A continuing look at the evolution of the 2005, 2008, and 2010 teams, and a statistical comparison with 2012.


The new SB United format requires rather shorter titles than one could get away with in the old format, so the whole "A Comparison Between the 21st Century Super Bowl Teams and the 2012 Pittsburgh Steelers, Not That I'm Saying In Any Way, Shape or Form the 2012 Steelers are Comparable, If You See What I Mean" thing doesn't really work. But as I typed the title this week it felt a bit like the T shirts and bumper stickers one used to see around town: "Pittsburgh—City of Champions, and the Pirates."

The 2012 Steelers seem to be having an identity crisis at the moment, and appear increasingly unlikely to bear much resemblance to the Super Bowl teams of the past decade. But those teams had flaws, too, and it is interesting to look at them and compare the seasons.





This game was Pittsburgh's second consecutive loss at home (they won the previous week in San Diego) and their third of four home losses. Quarterback Tommy Maddox was starting for an injured Ben Roethlisberger, who sustained a knee injury in the last few seconds of the previous week's game. Maddox did not play well, throwing three interceptions in what was his second start in just over a year. (Prior to this game, the Steelers had not been intercepted.) Head coach Bill Cowher considered pulling Maddox partway through the game in favor of No. 3 QB Charlie Batch, but decided not to, as Batch had not started a game since 2001. Ironically, the winning QB was Byron Leftwich.

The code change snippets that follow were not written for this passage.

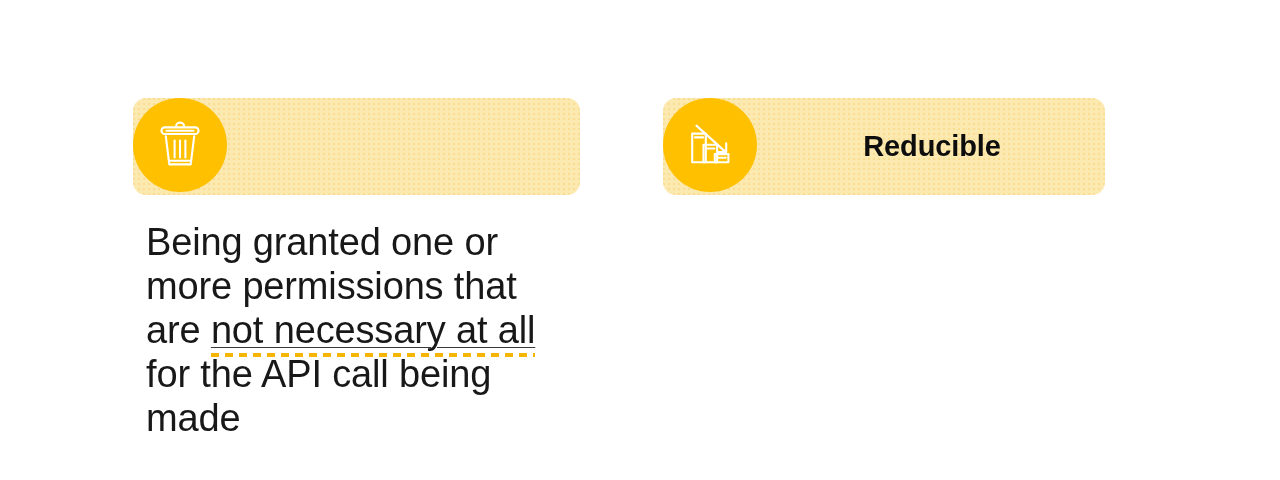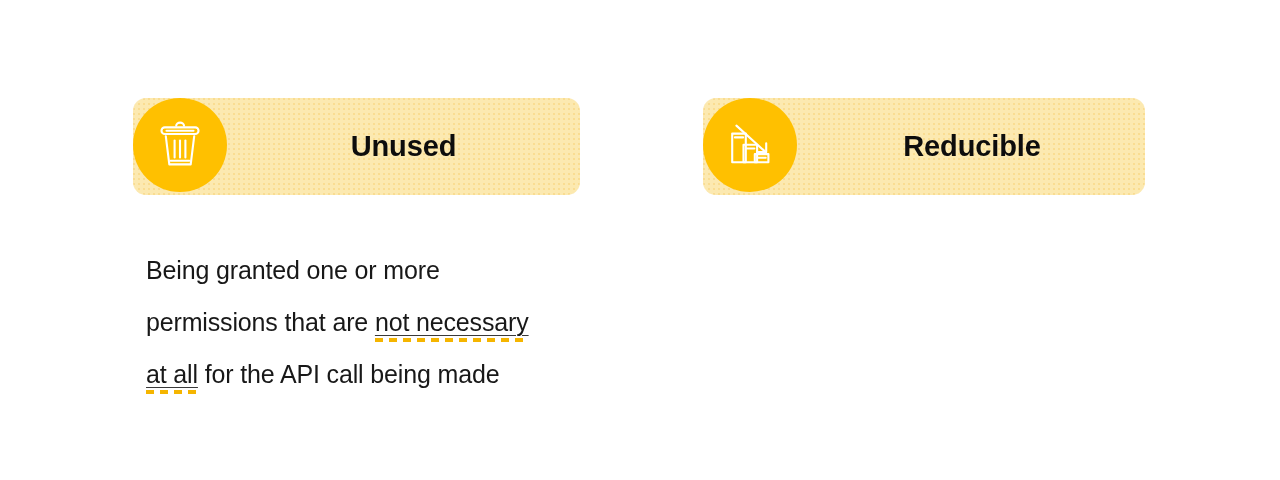--- a/index.html
+++ b/index.html
@@ -126,7 +126,6 @@
         </svg>
       </div>
 
-      <div class="pill-title">Unused</div>
     </div>
 
     <div class="desc">

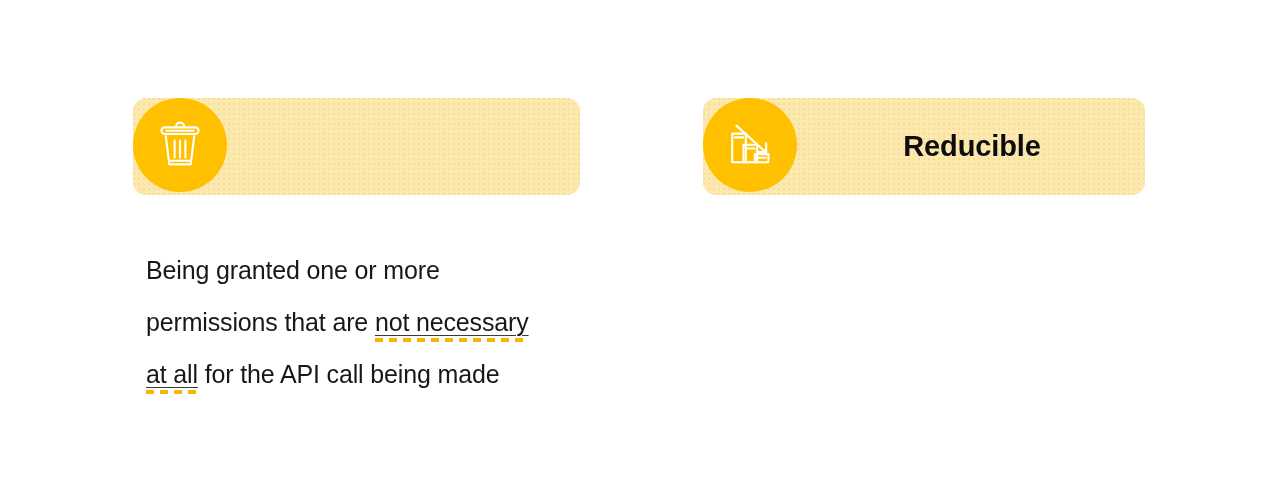--- a/index.html
+++ b/index.html
@@ -27,7 +27,7 @@
     top: 98px;
   }
   .concept--unused    { left: 133px; width: 447px; }
-  .concept--reducible { left: 703px; width: 442px; }
+  .concept--reducible { left: 663px; width: 442px; }
 
   
   .pill {

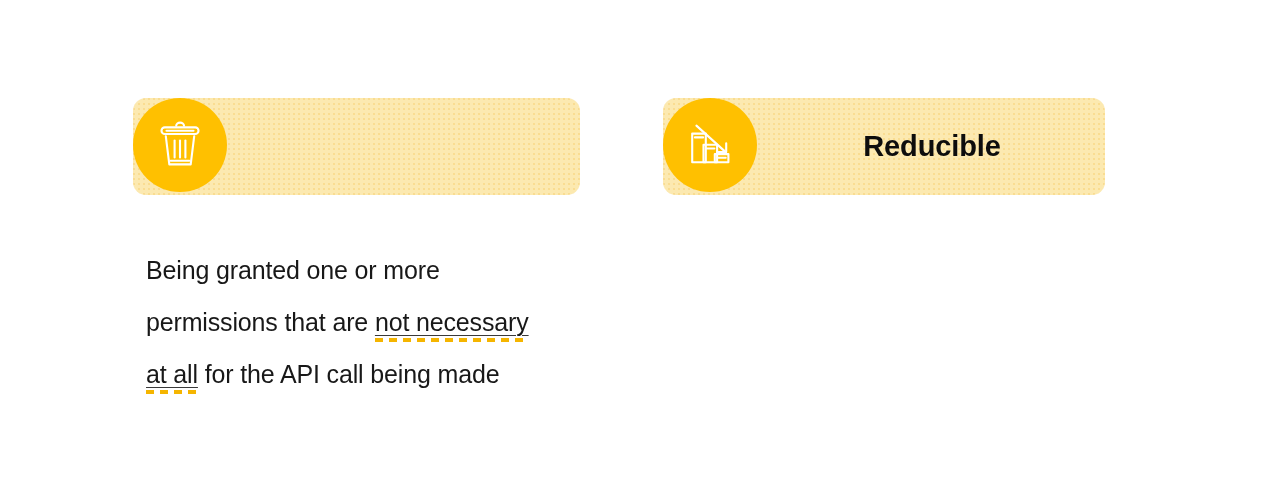--- a/index.html
+++ b/index.html
@@ -70,9 +70,9 @@
 
   
   .desc {
-    margin-top: 49px;
-    font-size: 25px;
-    line-height: 52px;
+    margin-top: 25px;
+    font-size: 38px;
+    line-height: 44px;
     color: #181818;
     letter-spacing: -0.15px;
   }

Before the game, punter Chris Gardocki had a streak of 1,066 punts without a block. During the second quarter a punt was deflected by Rashean Mathis, but Gardocki's streak was intact as the punt traveled past the line of scrimmage, barely. And speaking of streaks, Hines Ward, although dealing with a hamstring issue, played in his 116th consecutive game.


The opponent was again the Jaguars, but this time the game was in Jacksonville and the result was a win. QB Ben Roethlisberger was injured again, this time an injury to his throwing shoulder, but he played anyway and posted a three touchdown, 309 yard game, garnering him the AFC Offensive Player of the Week award. An interception returned 72 yards for a touchdown by the same troublesome Rashean Mathis started the game off in Jacksonville's favor, but Pittsburgh pulled out a five-point win.


In Ben Roethlisberger's first game back after his suspension and the Steelers' bye week, he definitely looked rusty, particularly in the earlier part of the game. One of his passes unfortunately found the hands of the Brown's rookie CB Joe Haden. The first points were put on the board by Phil Dawson, the Browns' kicker. (I'm thinking it would be interesting to calculate the total number of points Dawson has been responsible for since being signed by Cleveland, vs. the total points the team has accumulated. I'm guessing it would be a substantial fraction.)

Although the Steelers were unable to put any answering points on the board in the first quarter, Roethlisberger subsequently threw three touchdown passes, to Mike Wallace, Hines Ward, and, who else, Heath Miller. A Rashard Mendenhall TD completed the domination of the Browns, who only managed an additional seven points for the rest of the game. The Browns attempted to take some pressure off rookie QB Colt McCoy (this was his first NFL start) by running Joshua Cribbs in a wildcat package, but James Harrison put a stop to any further nonsense by knocking Cribbs out of the game. While he was at it, he took out Mohamed Massaquoi. Both were head hits, both players were concussed, and the two hits, along with a number of other helmet-to-helmet hits in Week 6 games led to the league crackdown on these types of plays. Harrison's wallet is considerably lighter since this game.


The Steelers gave up their second road loss in a row to a last-minute field goal. Titans running back Chris Johnson, whose 2012 season was unimpressive to say the least, still didn't rush for over 100 yards, but he did manage 91 yards against the once-proud Steelers defense, who allowed an average of 4.3 yards per attempt. Despite the best efforts of the Tennessee receiving corps to dishearten him, veteran QB Matt Hasselbeck completed a sufficient number of passes to keep the Titans in the game, and Rob Bironas won it for them. Steelers kicker Shaun Suisham, who was a perfect 11 of 11 field goals made on the season, included matching his career long of 52 yards, missed a 54-yard attempt in the last minute of the game. A bobbled pass here, a blocked punt there, a dropped interception, and pretty soon you are talking serious points.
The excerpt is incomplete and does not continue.